For instance, the Climate Investment Fund’s Dedicated Grant Mechanism for Indigenous Peoples and Local Communities enhances the role of Indigenous peoples and local communities in protecting the forests they depend on. The mechanism supports community-led, context-specific programs that draw on local expertise to advance sustainable forest stewardship and elevates Indigenous voices in local national, and global climate action.

The mechanism also operates at the national level with projects designed according to the context and priorities of communities in that country. Before receiving approval and funding, each project must have a steering committee composed of Indigenous peoples and local communities leading and overseeing the project. Although local communities and Indigenous peoples inform the national context and project design, and are included in the projects’ steering committees, the projects are often implemented by international or national institutions (for instance, World Wildlife Fund, Rainforest Alliance and International Union for Conservation of Nature country offices).

What are the benefits of a locally led community window?

Given that climate-induced loss and damage is experienced in such a personal and communal manner, especially in the case of certain types of Loss and Damage such as non-economic loss and damage, it is integral to include a mechanism for communities to directly access funds through the Loss and Damage Fund and have control over how the funds are used. Experiences from the Climate Community Resilience Partnership Program and Small Grant Programme show that:

  • Community windows enable climate finance to be more inclusive. A community window provides a mechanism whereby local-level actors have direct access to resources and meaningful engagement in identifying and implementing efforts to address loss and damage. It represents a more equitable and just approach that accounts for contextual reality and communities’ own capacities.
  • Community windows enable a way to address loss and damage that closely responds to local needs and realities. Community windows foster community ownership, capacity-building, and buy-in. Having agency over how climate finance is operationalized can have very positive long-term effects and better place these communities for sustainable development in the face of future climate impacts.
  • Investing in community-led solutions allows for scaling and replication of benefits. The Small Grant Programme’s National Steering Committees include a range of government sector agencies, private sector players, and civil society organizations that contribute to scaling and replicating the best practices identified in the country’s grant portfolio. The Climate Community Resilience Partnership Program explicitly sees small grants made through its Gender Window as ways to test innovative approaches that can be replicated and scaled, and experiences can be leveraged throughout broader Asian Development Bank investments.

Examples of grants-based community windows are already demonstrating potential that can build confidence in this relatively newer form of funding communities.

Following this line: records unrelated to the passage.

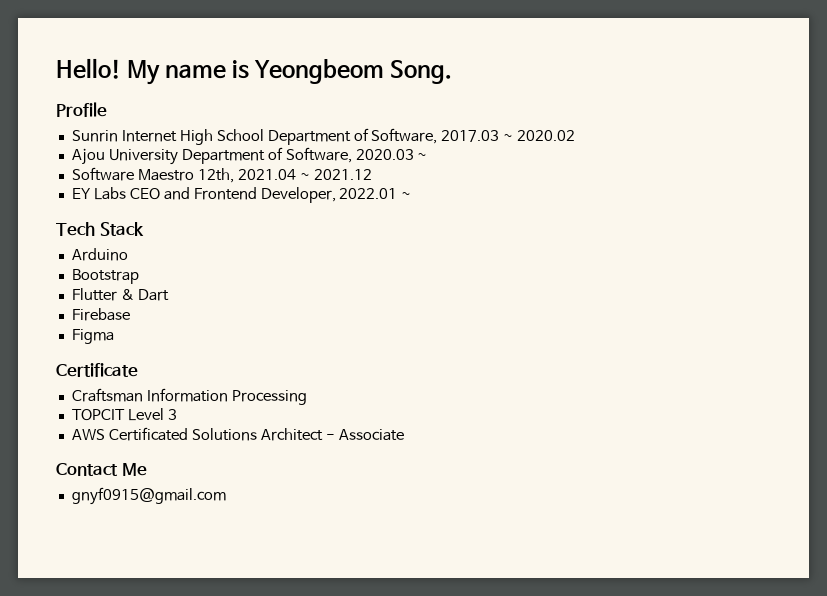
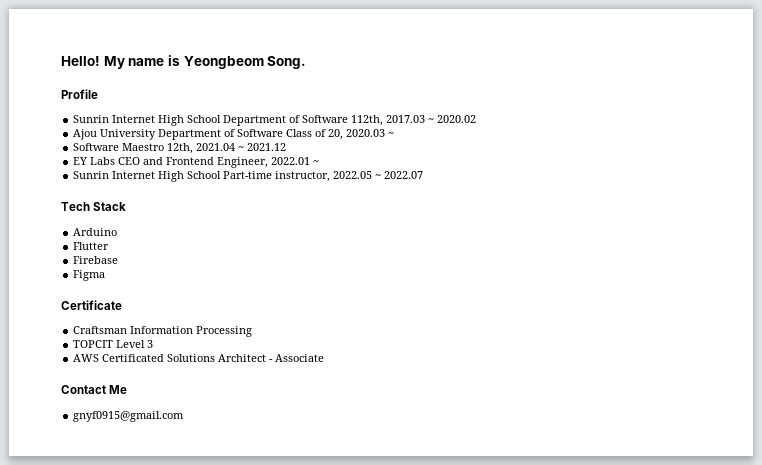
[371,128,438,144] Software, -> [302,115,384,126] Software 112th,
[285,147,352,163] Software, -> [237,129,344,140] Software Class of 20,
[260,187,336,203] Developer, -> [217,157,269,168] Engineer,
(412, 195) none -> [73,171,424,182] // Sunrin Internet High School Part-time instructor, 2022.05 ~ 2022.07
[71,269,139,284] // Bootstrap -> (118, 232) none
[120,289,169,301] & Dart -> (110, 246) none

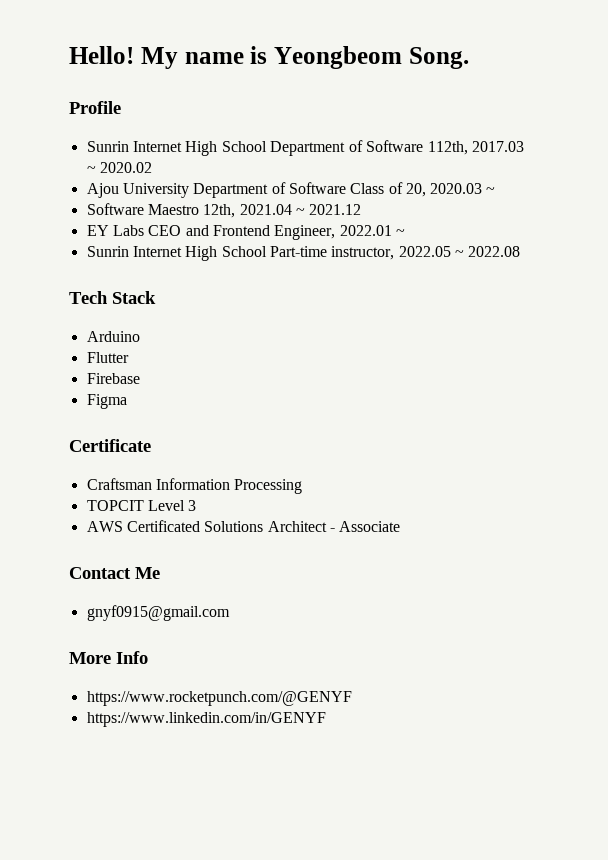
[384,171,424,179] 2022.07 -> [468,246,521,257] 2022.08
(185, 416) none -> [69,651,148,664] [86,691,352,706] [86,712,326,727] // More Info // https://www.rocketpunch.com/@GENYF // https://www.linkedin.com/in/GENYF

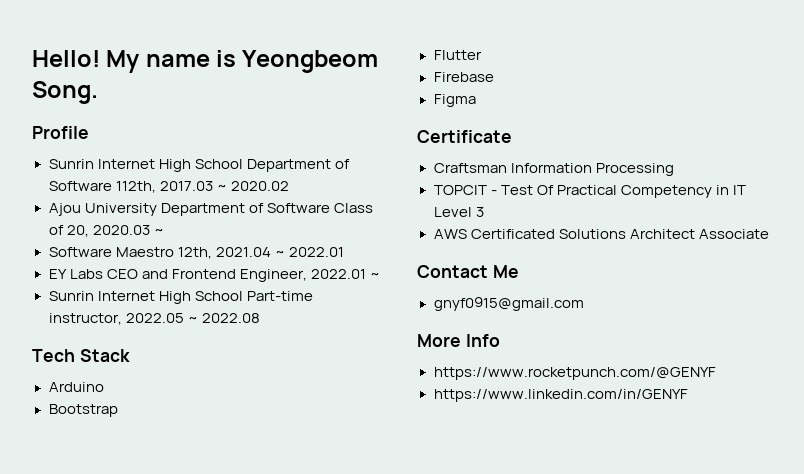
[309,204,362,215] 2021.12 -> [288,247,344,257] 2022.01
(140, 336) none -> [48,404,118,417] // Bootstrap
(144, 505) none -> [490,185,746,198] - Test Of Practical Competency in IT
[329,528,335,532] - -> (695, 234) none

The Small Grants Programme has proven over multiple decades that this type of mechanism works well for increasing access to climate finance, strengthening communities' capacities, and ensuring local priorities and needs are at the center of the finance investments without sacrificing effectiveness — in fact, quite the opposite.

A grants-based community window of the Loss and Damage Fund needs to be supported by broader, systemic investments in in-country systems that enable communities to be organized and absorb funding, and interventions to fit within a much broader set of efforts around resilient development. Within the Loss and Damage Fund itself, this means interacting with and being complementary to the other potential windows that are established, for instance, windows that support national loss and damage plans.

With the approach of COP28 and the establishment and operationalization of the Loss and Damage Fund, it is critical that local communities — who are most directly impacted by climate impacts and have the most to lose — are meaningfully integrated into loss and damage finance architecture.